Neonato viene al mondo “con la camicia” al San Bassiano. Un caso raro, uno su 80 mila
Si era evidentemente affezionato così tanto al sacco amniotico al punto di non volersene disfare nemmeno al momento della venuta alla luce. E ha fatto già parlare di sé, allora, il bebè Alexander, partorito da neomamma Nutchana per la gioia di papà Gianni, che dopo il primo piantino ha dovuto suo malgrado abbandonare la “camicia” che lo ha protetto non solo nei 9 mesi di gestazione, ma anche quando ha bussato alle porte del mondo. E al San Bassiano di Bassano di Grappa è stato subito un rincorrersi di sorrisi e battute, ricordando come il detto “nascere con la camicia” rappresenti nell’immaginario collettivo un benvenuto alla vita speciale e beneaugurante.,
Uno caso – quindi raro – su 80 mila, secondo le statistiche nazionali. Questo il numero dei neonati che vedono la luce dall’interno della placenta e avvolti nel liquido amniotico. Un evento che, nei secoli scorsi, quando rappresentava un fatto inspiegabile, si reputava alla stregua di un qualcosa di magico o indicava il nascituro come un “predestinato”. Per cosa, poi, non si è mai saputo.
Nel reparto di Ostetricia e Ginecologia dell’ospedale bassanese si è voluto allora celebrare quello che è stato in un colpo solo un lieto evento e pure un evento speciale. Con i dirigenti dell’Ulss 7 Pedemontana a voler condividere con la stampa locale e con la comunità una notizia di certo fuori dell’ordinario, per quando non inedita in assoluto. Ritornando al parto, la presenza della sacca integra di per sé non ha comportato complicazioni nella procedura: bimbo e mamma stanno bene. Anzi, col senno di poi, per Alexander è stato un passaggio per così dire “agevolato”, custodito nel suo guscio speciale che filtrava le prime luci della sala parto.

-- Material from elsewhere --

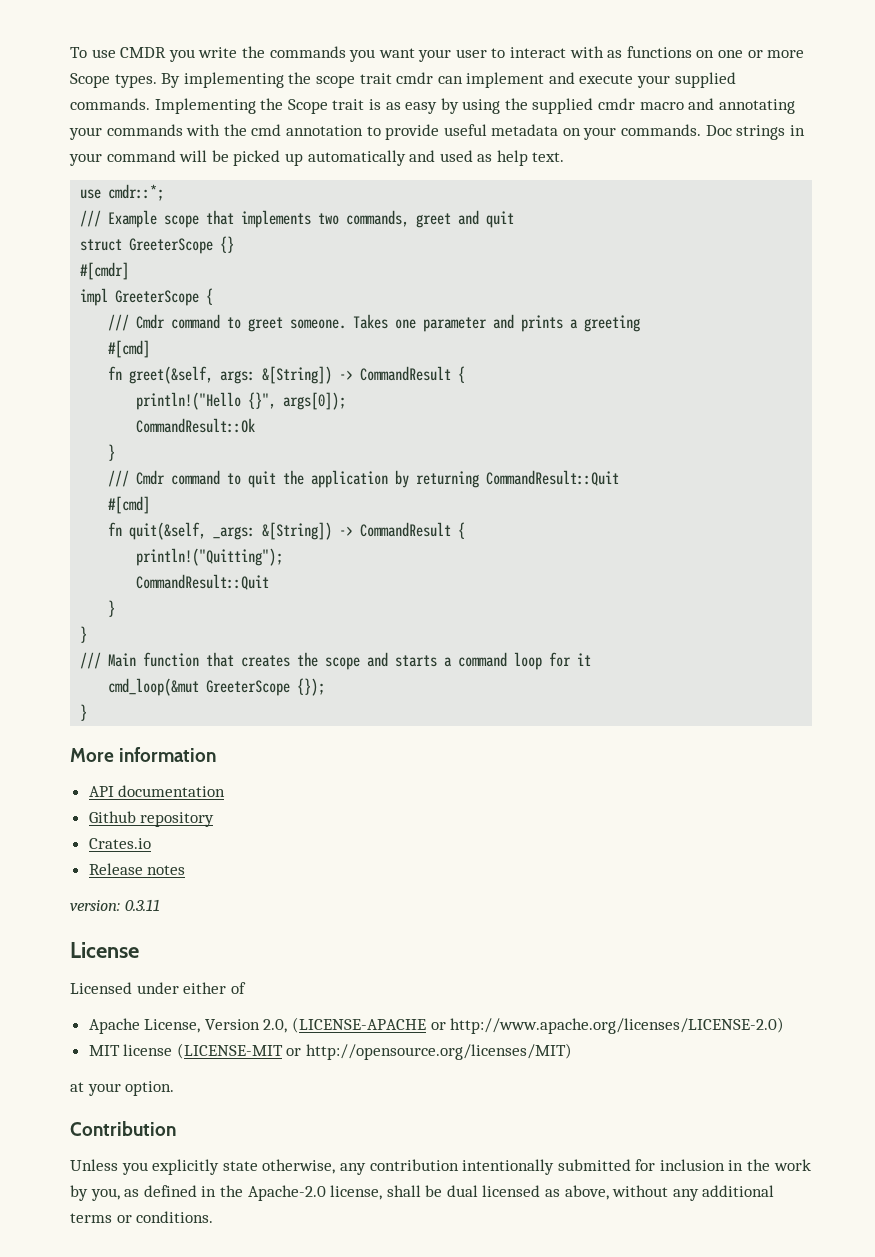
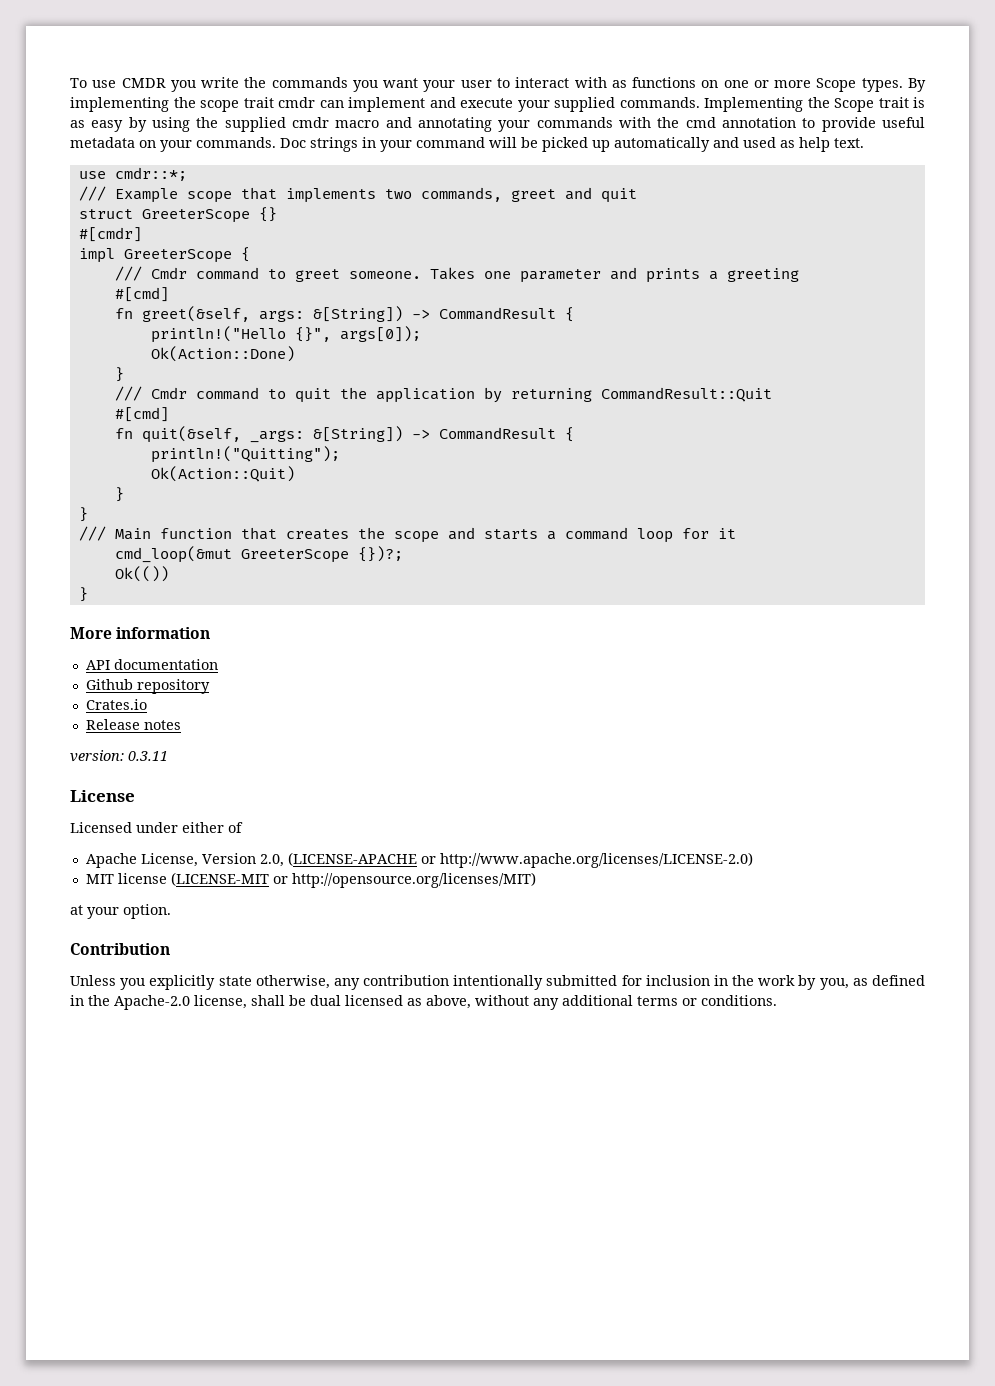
[136,418,256,433] CommandResult::Ok -> [150,346,295,362] Ok(Action::Done)
[136,574,270,590] CommandResult::Quit -> [150,466,295,482] Ok(Action::Quit)
[297,678,326,696] {}); -> [357,546,403,562] [114,566,169,582] {})?; // Ok(())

A spiegare meglio nei dettagli è il direttore del reparto del San Bassiano, il dottor Roberto Rulli. Dopo la sorpresa iniziale, visto che qualcosa del genere può capitare sì e no una volta nella vita ai medici e infermieri presenti nei parti, tutto è andato secondo “i piani”. “Generalmente quando il bambino comincia a scendere – dice – le membrane tengono a rompersi spontaneamente, è la cosiddetta “rottura delle acque”, ma a volte questo non accade per una loro particolare elasticità. Non è qualcosa di cui abbiamo avvisaglie, dunque quando accade è una grande sorpresa anche per noi in sala parto. Dal punto di vista medico non rappresenta un rischio o una complicazione, perché il bambino è ancora attaccato al cordone ombelicale, da cui trae anche l’ossigeno, dunque prima si rompe la membrana e quindi si taglia il cordone. Sicuramente peril bambino è un passaggio meno traumatico, perché inizia a vedere la luce quando è ancora immerso nel liquido amniotico, che è alla temperatura del corpo. Per lui rappresenta una sorta di fase intermedia”.